→ Information given
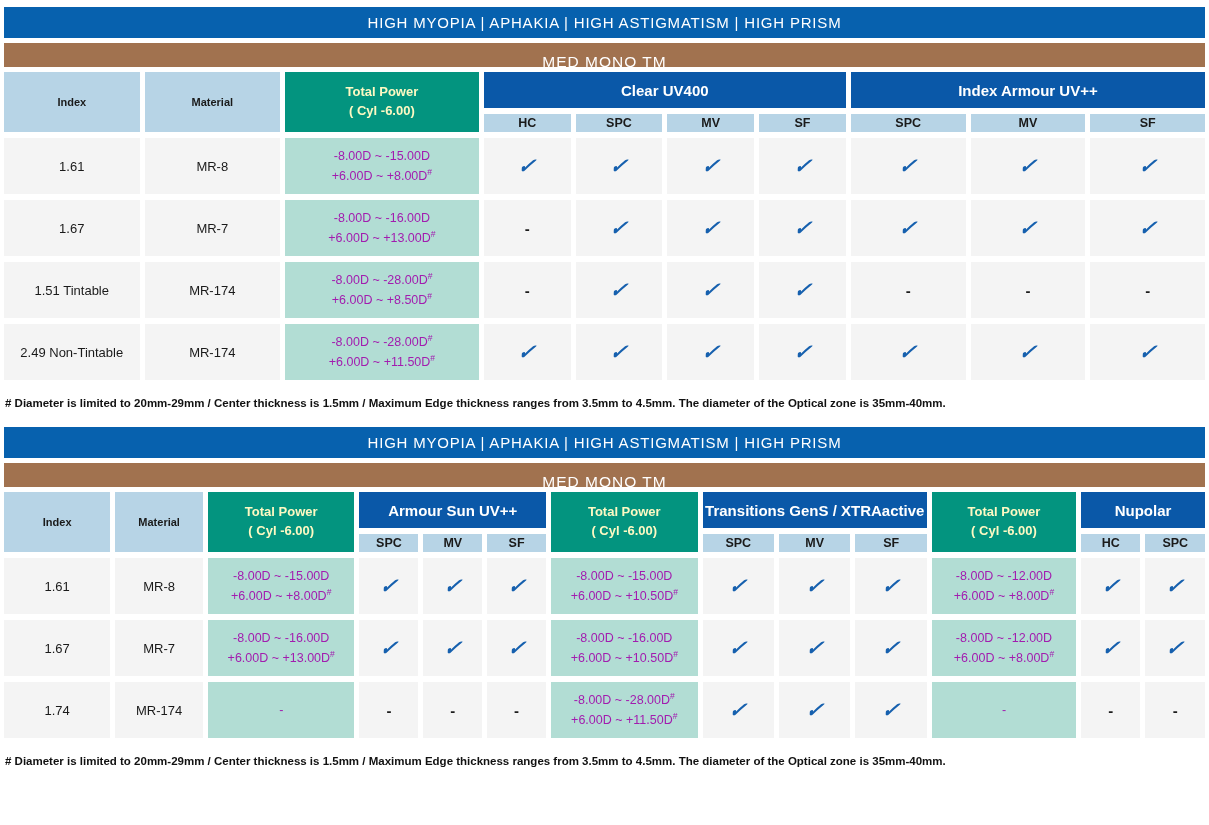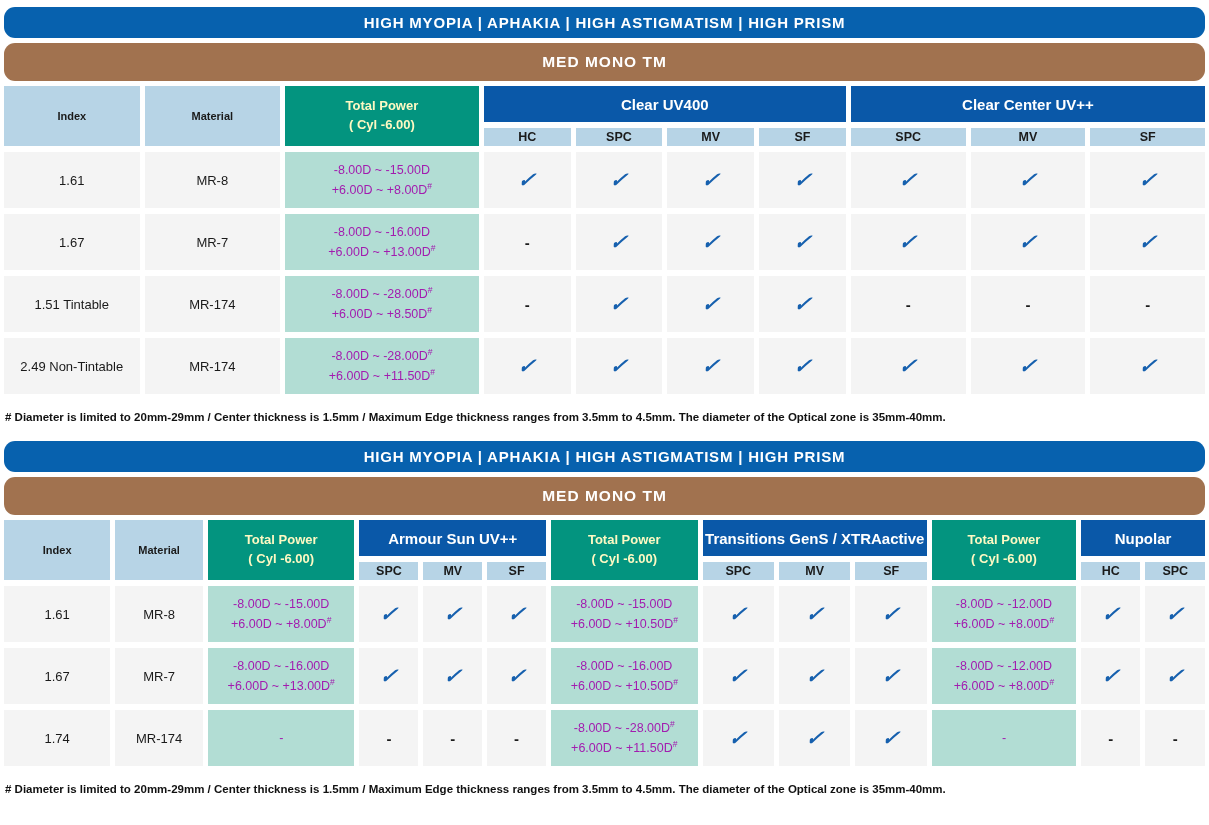--- a/index.html
+++ b/index.html
@@ -19,34 +19,33 @@
     width:1209px;
     font-family:"Liberation Sans", sans-serif;
     color:var(--text_dark);
     padding:7px 4px 6px 4px;
   }
   .section{width:100%;}
   .section + .section{margin-top:18px;}
   .banner{
     width:100%;
     color:#fff;
-    font-weight:bold;
+    font-weight:normal;
     text-align:center;
     letter-spacing:0.8px;
-    border-radius:11px;
   }
   .banner.blue{
     background:var(--banner_blue);
     height:31px;
     line-height:31px;
     font-size:15px;
   }
   .banner.brown{
     background:var(--banner_brown);
-    height:38px;
+    height:24px;
     line-height:38px;
     font-size:15.5px;
     margin-top:5px;
     letter-spacing:1px;
   }
   .data-table{
     width:calc(100% + 10px);
     margin:-1px -5px 0 -5px;
     border-collapse:separate;
     border-spacing:5px 6px;
@@ -137,21 +136,21 @@
     </colgroup>
     <tbody>
         <tr class="hrow">
       <td class="h-light" rowspan="2">Index</td>
       <td class="h-light" rowspan="2">Material</td>
       <td class="h-teal" rowspan="2">
         <div>Total Power</div>
         <div>( Cyl -6.00)</div>
       </td>
       <td class="h-blue" colspan="4">Clear UV400</td>
-      <td class="h-blue" colspan="3">Clear Center UV++</td>
+      <td class="h-blue" colspan="3">Index Armour UV++</td>
     </tr>
     <tr>
       <td class="h-light sub">HC</td>
       <td class="h-light sub">SPC</td>
       <td class="h-light sub">MV</td>
       <td class="h-light sub">SF</td>
       <td class="h-light sub">SPC</td>
       <td class="h-light sub">MV</td>
       <td class="h-light sub">SF</td>
     </tr>

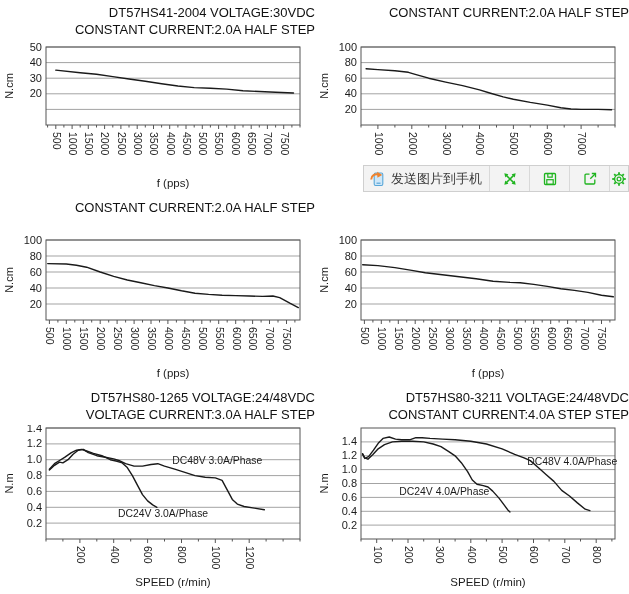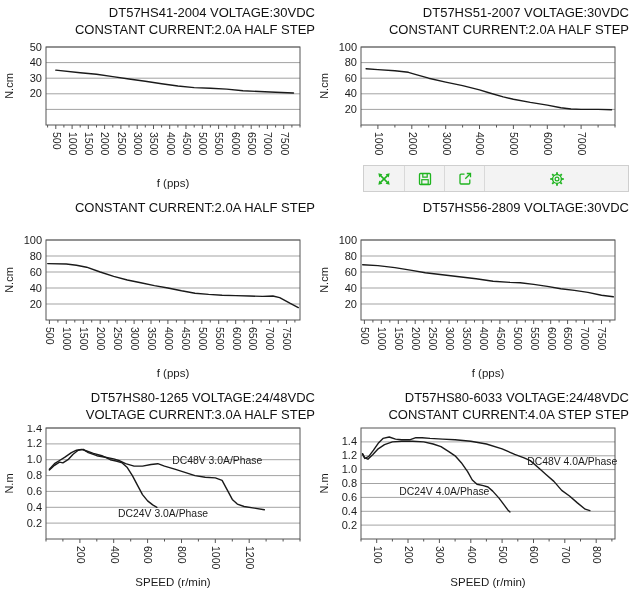--- a/index.html
+++ b/index.html
@@ -109,21 +109,20 @@
         <text x="42" y="26.1" font-size="11" fill="#1c1c1c" text-anchor="end">40</text>
         <text x="42" y="10.5" font-size="11" fill="#1c1c1c" text-anchor="end">50</text>
         <text x="13" y="46.0" font-size="11" fill="#1c1c1c" text-anchor="middle" transform="rotate(-90 13 46.0)">N.cm</text>
         <polyline points="55.8,30.1 80.2,32.7 96.5,34.3 112.8,36.6 129.0,39.0 145.3,41.3 161.6,43.7 177.9,46.0 194.2,47.6 210.4,48.3 226.7,49.1 243.0,50.7 259.3,51.5 275.6,52.2 293.5,53.0" fill="none" stroke="#1a1a1a" stroke-width="1.4" stroke-linejoin="round" stroke-linecap="round"></polyline>
         <text x="173" y="147" font-size="11.5" fill="#1c1c1c" text-anchor="middle">f (pps)</text>
       </svg>
   </div>
 
   <div class="figure">
     <div class="fig-titles">
-      <div class="fig-title">DT57HS51-2007 VOLTAGE:30VDC</div>
       <div class="fig-title">CONSTANT CURRENT:2.0A HALF STEP</div>
     </div>
     <svg class="chart-svg" width="314" height="155" viewBox="0 0 314 155">
         <line x1="46" y1="69.4" x2="300" y2="69.4" stroke="#a3a3a3" stroke-width="1"></line>
         <line x1="46" y1="53.8" x2="300" y2="53.8" stroke="#a3a3a3" stroke-width="1"></line>
         <line x1="46" y1="38.2" x2="300" y2="38.2" stroke="#a3a3a3" stroke-width="1"></line>
         <line x1="46" y1="22.6" x2="300" y2="22.6" stroke="#a3a3a3" stroke-width="1"></line>
         <line x1="46" y1="7.0" x2="300" y2="7.0" stroke="#a3a3a3" stroke-width="1"></line>
         <rect x="46" y="7" width="254" height="78" fill="none" stroke="#555555" stroke-width="1"></rect>
         <line x1="46.0" y1="85" x2="46.0" y2="87.5" stroke="#555555" stroke-width="1"></line>
@@ -222,21 +221,20 @@
         <text x="42" y="24.5" font-size="11" fill="#1c1c1c" text-anchor="end">80</text>
         <text x="42" y="8.5" font-size="11" fill="#1c1c1c" text-anchor="end">100</text>
         <text x="13" y="45.0" font-size="11" fill="#1c1c1c" text-anchor="middle" transform="rotate(-90 13 45.0)">N.cm</text>
         <polyline points="47.7,28.6 66.3,29.0 76.5,30.2 86.6,32.2 100.2,37.0 113.7,41.4 127.3,45.0 140.8,47.8 154.4,50.6 167.9,53.0 181.5,55.8 195.0,58.2 208.6,59.4 222.1,60.2 235.7,60.6 249.2,61.0 262.7,61.4 272.9,61.0 279.7,62.6 289.8,68.2 298.3,72.6" fill="none" stroke="#1a1a1a" stroke-width="1.4" stroke-linejoin="round" stroke-linecap="round"></polyline>
         <text x="173" y="142" font-size="11.5" fill="#1c1c1c" text-anchor="middle">f (pps)</text>
       </svg>
   </div>
 
   <div class="figure">
     <div class="fig-titles">
-      <div class="fig-title">DT57HS56-2809 VOLTAGE:30VDC</div>
     </div>
     <svg class="chart-svg" width="314" height="150" viewBox="0 0 314 150">
         <line x1="46" y1="69.0" x2="300" y2="69.0" stroke="#a3a3a3" stroke-width="1"></line>
         <line x1="46" y1="53.0" x2="300" y2="53.0" stroke="#a3a3a3" stroke-width="1"></line>
         <line x1="46" y1="37.0" x2="300" y2="37.0" stroke="#a3a3a3" stroke-width="1"></line>
         <line x1="46" y1="21.0" x2="300" y2="21.0" stroke="#a3a3a3" stroke-width="1"></line>
         <line x1="46" y1="5.0" x2="300" y2="5.0" stroke="#a3a3a3" stroke-width="1"></line>
         <rect x="46" y="5" width="254" height="80" fill="none" stroke="#555555" stroke-width="1"></rect>
         <line x1="49.4" y1="85" x2="49.4" y2="89" stroke="#555555" stroke-width="1"></line>
         <line x1="57.9" y1="85" x2="57.9" y2="87.5" stroke="#555555" stroke-width="1"></line>
@@ -341,21 +339,21 @@
         <polyline points="49.4,45.0 54.5,40.3 59.5,37.1 62.9,37.9 68.0,34.7 73.1,29.2 78.2,25.2 83.3,24.4 88.3,27.6 96.8,30.7 105.3,32.3 113.7,33.9 118.8,35.5 125.6,38.7 134.1,41.1 142.5,41.1 151.0,39.5 157.8,38.7 164.5,41.1 174.7,44.2 184.9,47.4 195.0,50.6 205.2,52.2 215.3,52.9 222.1,55.3 227.2,64.8 232.3,74.4 237.3,79.1 244.1,81.5 254.3,83.1 264.4,84.7" fill="none" stroke="#1a1a1a" stroke-width="1.4" stroke-linejoin="round" stroke-linecap="round"></polyline>
         <polyline points="49.4,44.2 54.5,38.7 59.5,35.5 64.6,32.3 71.4,27.6 76.5,25.2 81.6,24.4 86.6,26.0 93.4,28.4 101.9,30.7 110.3,34.7 117.1,36.3 122.2,37.9 127.3,42.6 132.4,50.6 137.4,60.1 142.5,69.6 147.6,75.9 152.7,79.9 156.9,82.3" fill="none" stroke="#1a1a1a" stroke-width="1.4" stroke-linejoin="round" stroke-linecap="round"></polyline>
         <text x="172.2" y="39.0" font-size="10.4" fill="#1c1c1c">DC48V 3.0A/Phase</text>
         <text x="118.0" y="92.1" font-size="10.4" fill="#1c1c1c">DC24V 3.0A/Phase</text>
         <text x="173" y="161" font-size="11.5" fill="#1c1c1c" text-anchor="middle">SPEED  (r/min)</text>
       </svg>
   </div>
 
   <div class="figure">
     <div class="fig-titles">
-      <div class="fig-title">DT57HS80-6033 VOLTAGE:24/48VDC</div>
+      <div class="fig-title">DT57HS80-3211 VOLTAGE:24/48VDC</div>
       <div class="fig-title">CONSTANT CURRENT:4.0A STEP STEP</div>
     </div>
     <svg class="chart-svg" width="314" height="169" viewBox="0 0 314 169">
         <line x1="46" y1="100.1" x2="300" y2="100.1" stroke="#a3a3a3" stroke-width="1"></line>
         <line x1="46" y1="86.3" x2="300" y2="86.3" stroke="#a3a3a3" stroke-width="1"></line>
         <line x1="46" y1="72.4" x2="300" y2="72.4" stroke="#a3a3a3" stroke-width="1"></line>
         <line x1="46" y1="58.5" x2="300" y2="58.5" stroke="#a3a3a3" stroke-width="1"></line>
         <line x1="46" y1="44.6" x2="300" y2="44.6" stroke="#a3a3a3" stroke-width="1"></line>
         <line x1="46" y1="30.8" x2="300" y2="30.8" stroke="#a3a3a3" stroke-width="1"></line>
         <line x1="46" y1="16.9" x2="300" y2="16.9" stroke="#a3a3a3" stroke-width="1"></line>
@@ -397,20 +395,31 @@
         <polyline points="47.6,28.7 49.8,32.8 52.9,34.2 57.9,29.4 63.2,23.8 69.5,19.7 77.4,16.9 86.8,16.2 97.7,16.2 108.7,16.9 118.1,19.0 126.0,21.7 133.8,26.6 140.1,30.8 146.3,37.7 152.6,46.7 157.3,55.0 162.0,59.2 168.3,60.6 173.0,62.0 177.7,66.1 184.0,73.1 188.7,79.3 192.8,84.9 195.0,86.9" fill="none" stroke="#1a1a1a" stroke-width="1.4" stroke-linejoin="round" stroke-linecap="round"></polyline>
         <text x="84.3" y="70.3" font-size="10.4" fill="#1c1c1c">DC24V 4.0A/Phase</text>
         <text x="212.2" y="39.8" font-size="10.4" fill="#1c1c1c">DC48V 4.0A/Phase</text>
         <text x="173" y="161" font-size="11.5" fill="#1c1c1c" text-anchor="middle">SPEED  (r/min)</text>
       </svg>
   </div>
 
 </div>
 
 <div class="toolbar">
+  <button class="tb-send">
+    <span class="tb-icon">
+      <svg width="17" height="17" viewBox="0 0 17 17">
+        <rect x="5.2" y="3" width="8.6" height="12.5" rx="1.4" fill="#cfe7f8" stroke="#58a6d8" stroke-width="1.1"></rect>
+        <line x1="7.5" y1="13.2" x2="11.5" y2="13.2" stroke="#58a6d8" stroke-width="1.2"></line>
+        <path d="M2.2 9.5 C2.2 5.5 6 3.6 9.5 4.6" fill="none" stroke="#f0822c" stroke-width="2"></path>
+        <polygon points="8.2,1.8 13.2,5 8.4,7.8" fill="#f0822c"></polygon>
+      </svg>
+    </span>
+    <span class="tb-label">发送图片到手机</span>
+  </button>
 
   <button class="tb-ico">
     <span class="tb-icon">
       <svg width="16" height="16" viewBox="0 0 16 16">
         <path d="M4.6 4.6 L11.4 11.4 M11.4 4.6 L4.6 11.4" stroke="#1fb41f" stroke-width="1.5" fill="none"></path>
         <polygon points="2.3,2.3 6.4,3.3 3.3,6.4" fill="#1fb41f"></polygon>
         <polygon points="13.7,2.3 9.6,3.3 12.7,6.4" fill="#1fb41f"></polygon>
         <polygon points="2.3,13.7 3.3,9.6 6.4,12.7" fill="#1fb41f"></polygon>
         <polygon points="13.7,13.7 12.7,9.6 9.6,12.7" fill="#1fb41f"></polygon>
       </svg>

→ Problem statement
Copy each line of the listing above that contains the word "polygon".

→ Completed exercise
+        <polygon points="8.2,1.8 13.2,5 8.4,7.8" fill="#f0822c"></polygon>
         <polygon points="2.3,2.3 6.4,3.3 3.3,6.4" fill="#1fb41f"></polygon>
         <polygon points="13.7,2.3 9.6,3.3 12.7,6.4" fill="#1fb41f"></polygon>
         <polygon points="2.3,13.7 3.3,9.6 6.4,12.7" fill="#1fb41f"></polygon>
         <polygon points="13.7,13.7 12.7,9.6 9.6,12.7" fill="#1fb41f"></polygon>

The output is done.